(Front-end code edit data)
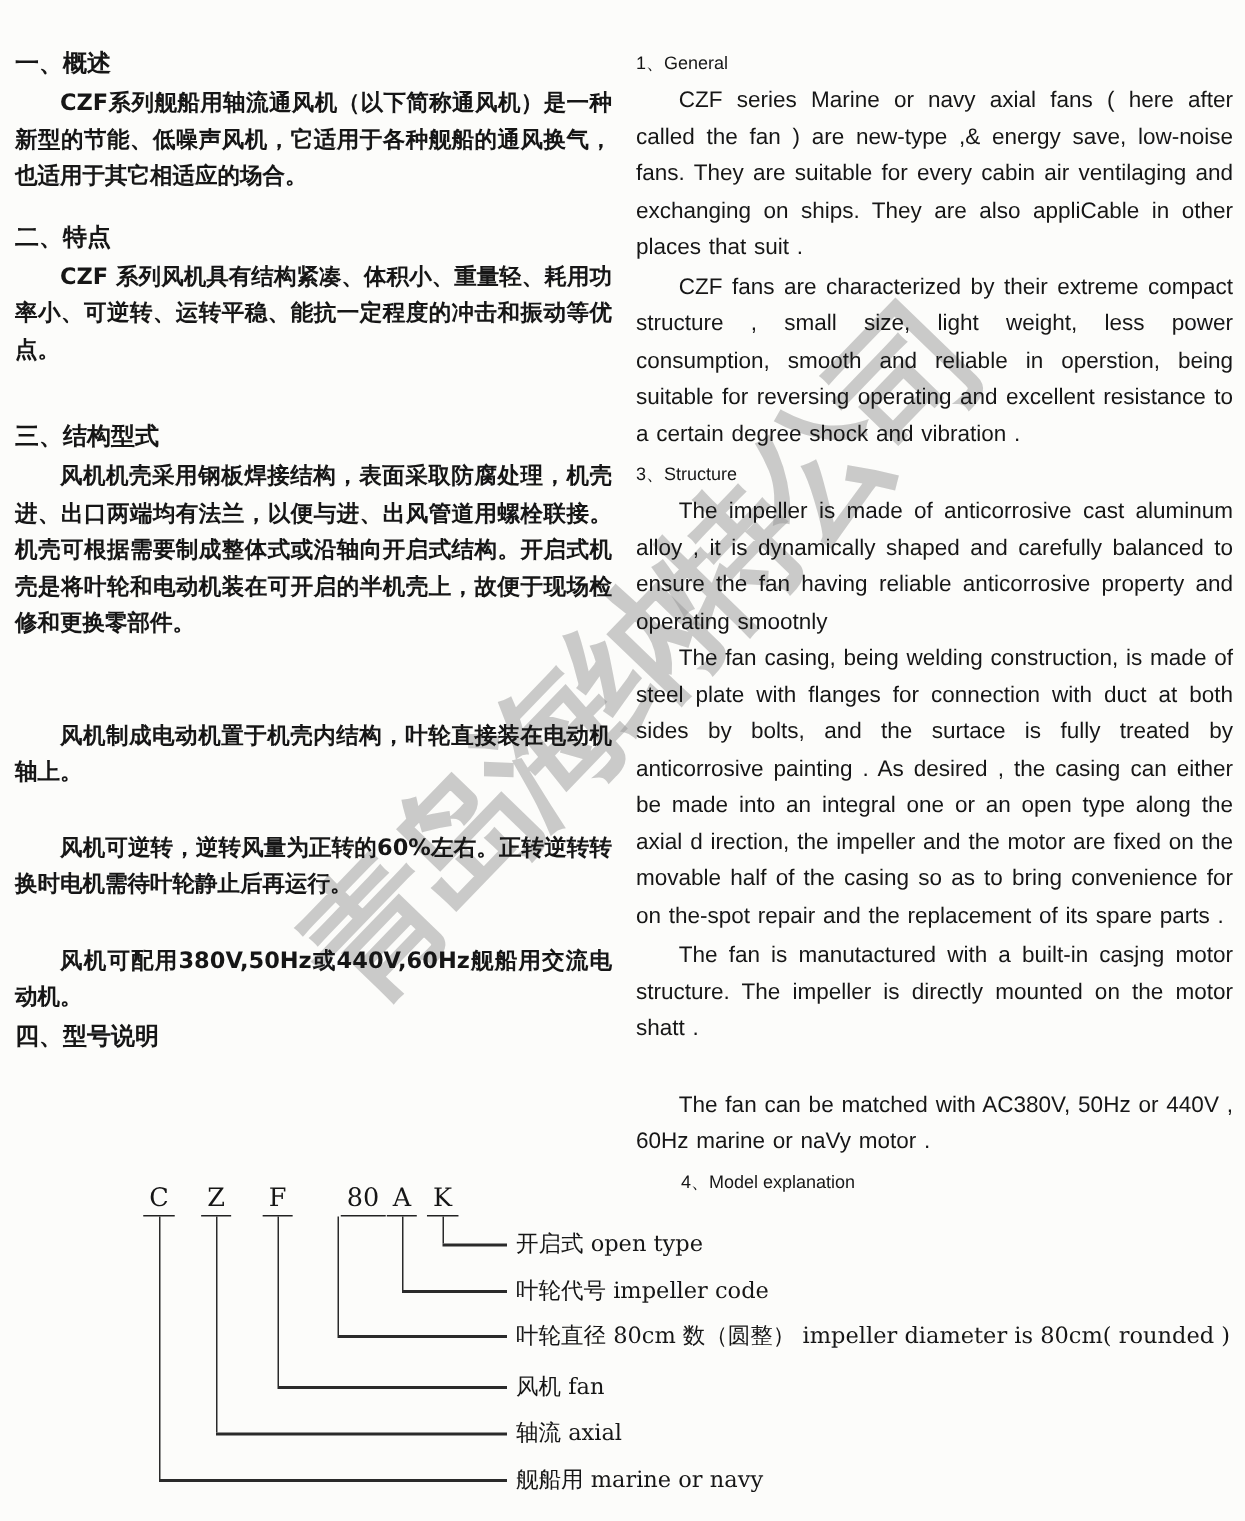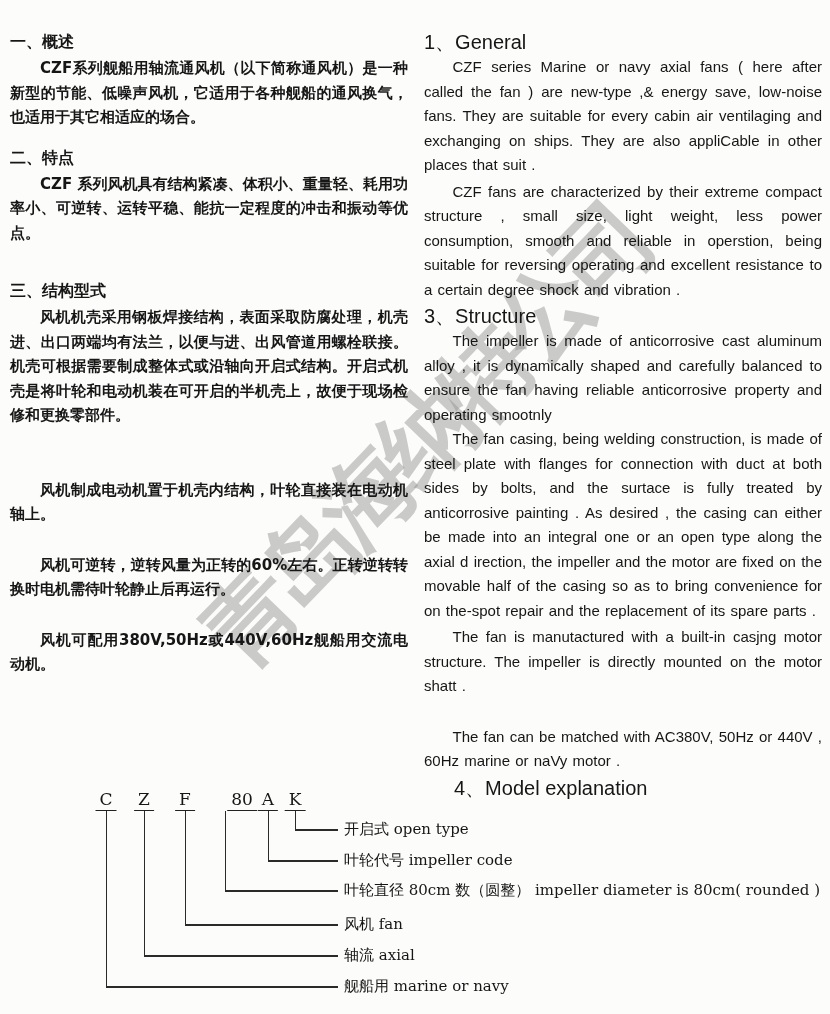"1、General" .en h3 { font-size: 20px -> 12px }
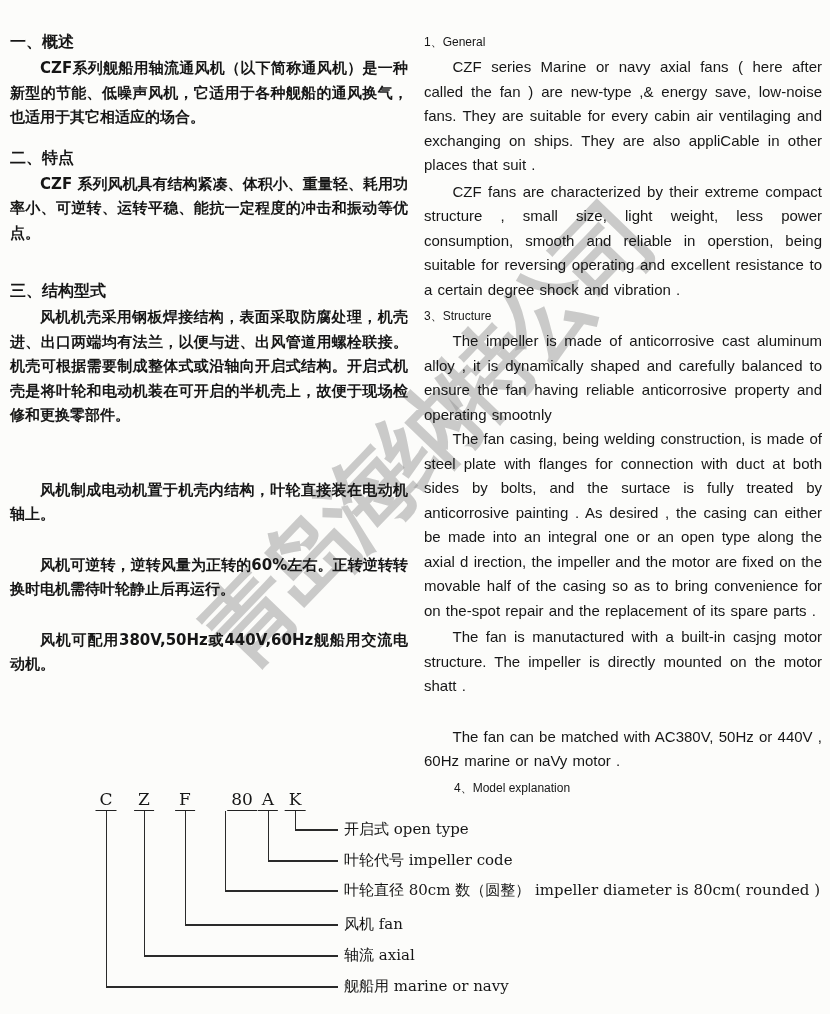"四、型号说明" h3 { html: none -> <h3>四、型号说明</h3> }
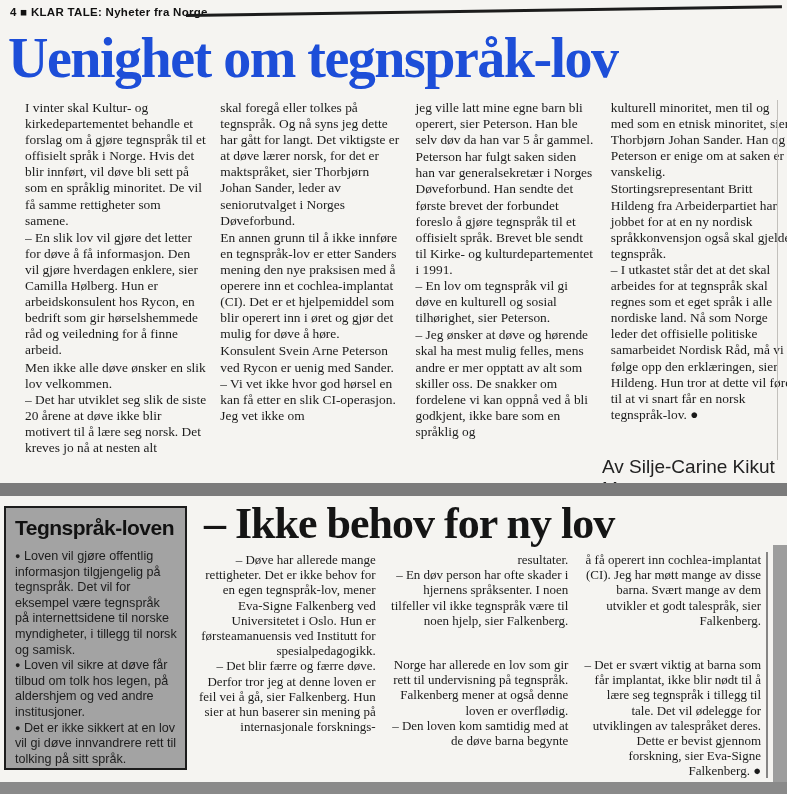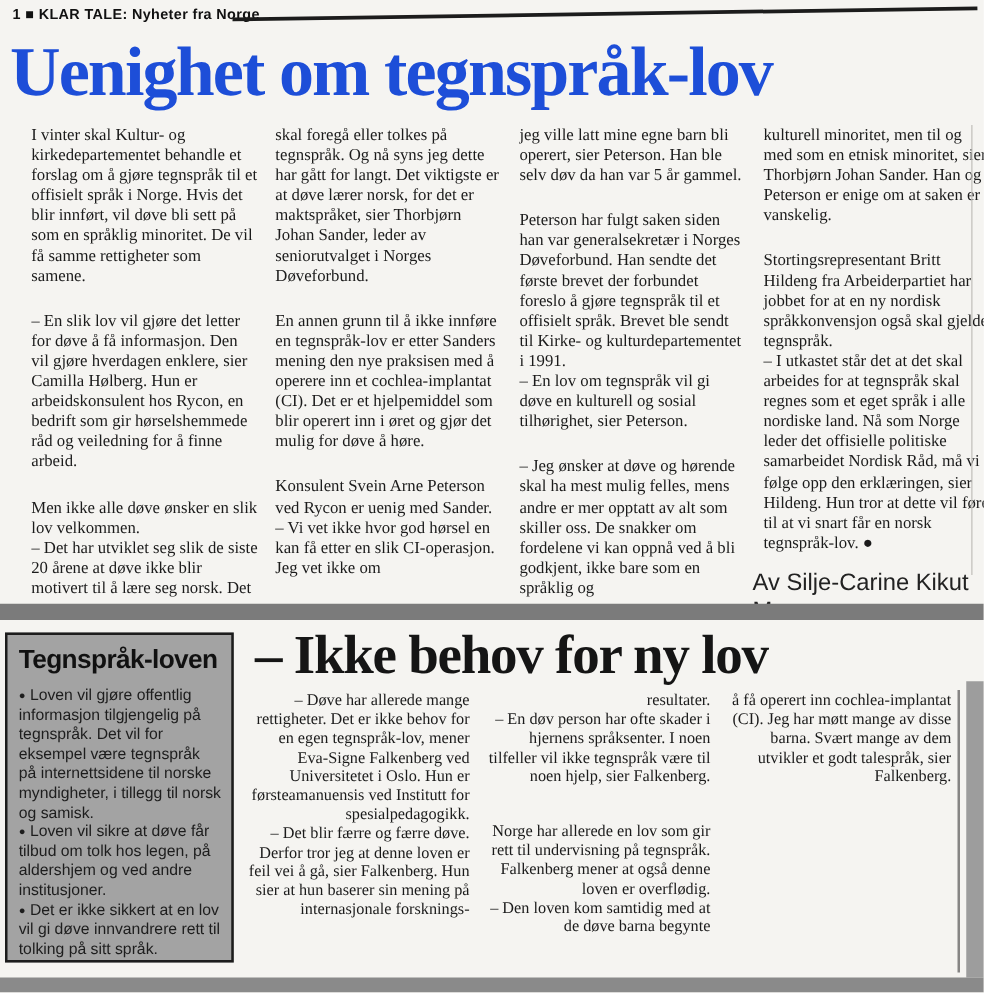"1 ■ KLAR TALE: Nyheter" div.masthead { text: 1 -> 4 }
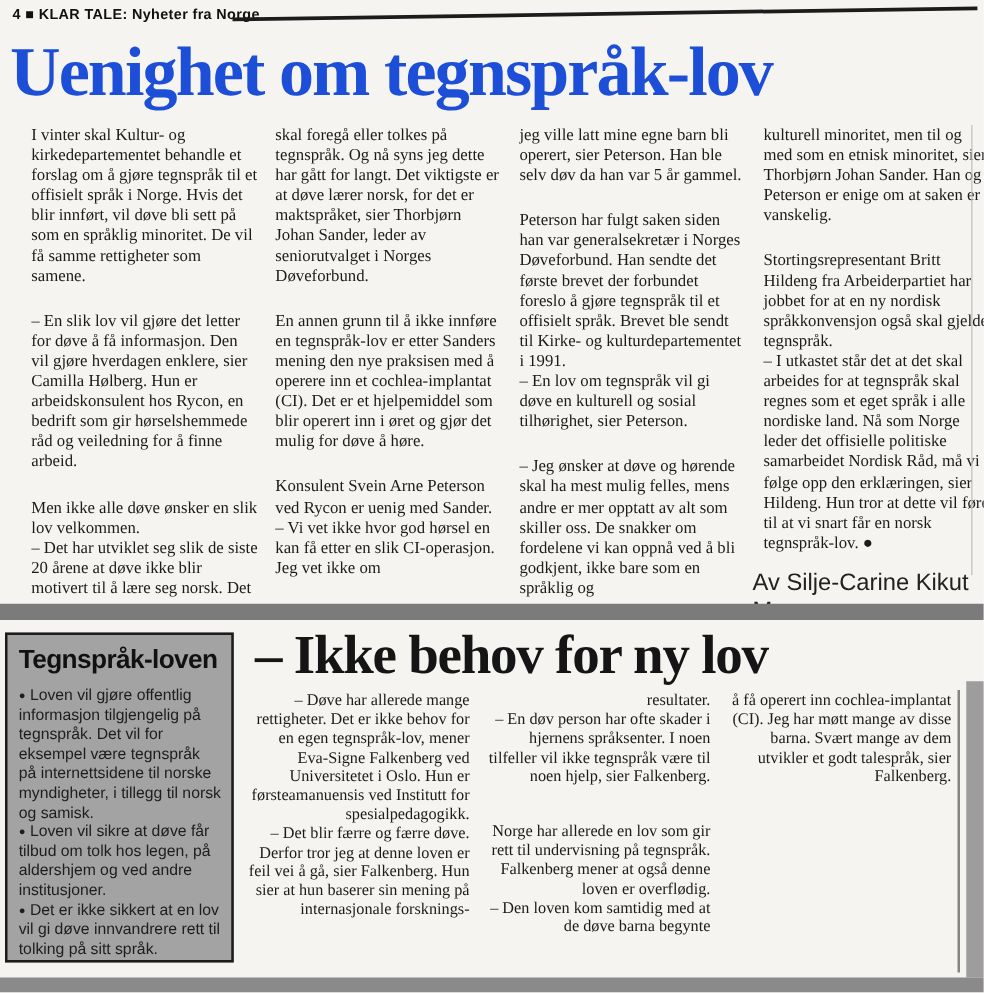"Peterson har fulgt saken siden" .para.gap { margin-top: 20px -> 1px }
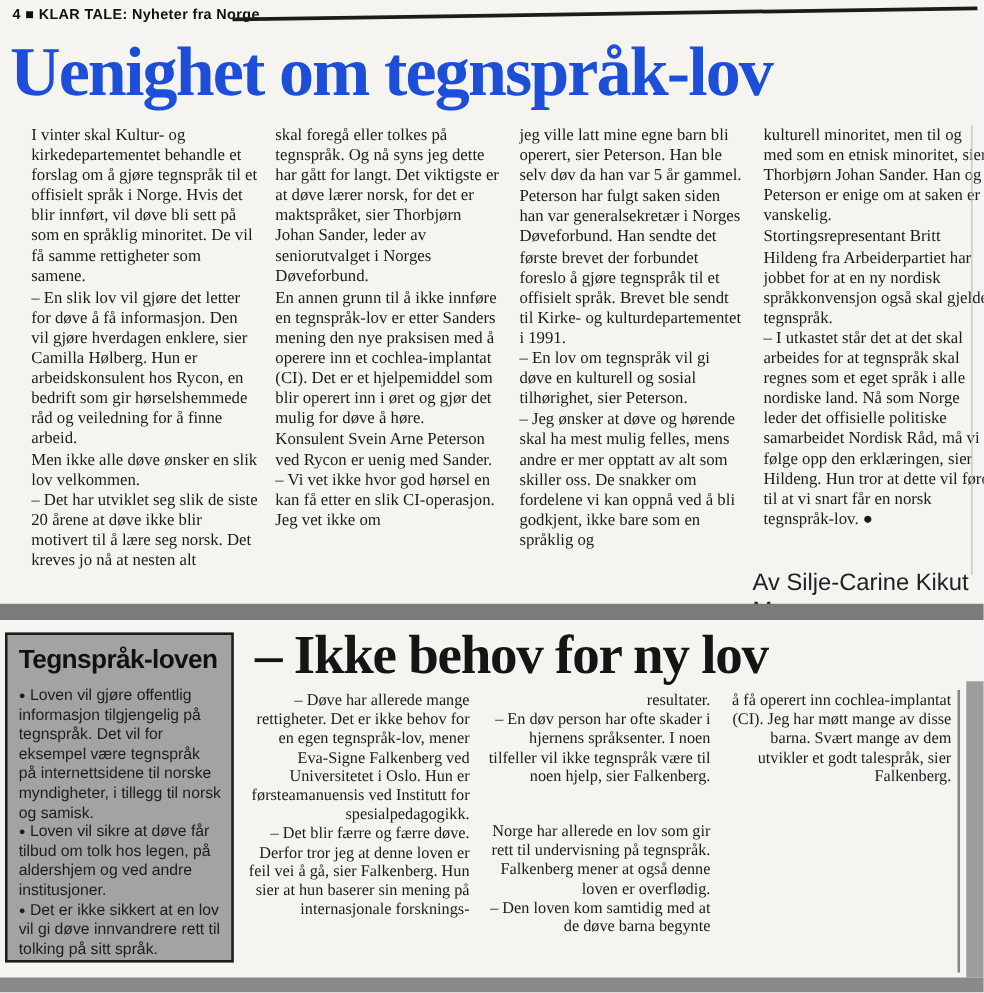"– Det er svært viktig" p.para { html: none -> <p>– Det er svært viktig at barna som får implantat, ikke blir nødt til å lære seg tegnspråk i tillegg til tale. Det vil ødelegge for utviklingen av talespråket deres. Dette er bevist gjennom forskning, sier Eva-Signe Falkenberg. ●</p> }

## Task
Write out, word for word, the lines from the first line of the entries through the one containing "har fulgt saken", both included. Leave out the pictures.

## The completed task
"1、General" .en h3 { font-size: 20px -> 12px }
"四、型号说明" h3 { html: none -> <h3>四、型号说明</h3> }
"1 ■ KLAR TALE: Nyheter" div.masthead { text: 1 -> 4 }
"Peterson har fulgt saken siden" .para.gap { margin-top: 20px -> 1px }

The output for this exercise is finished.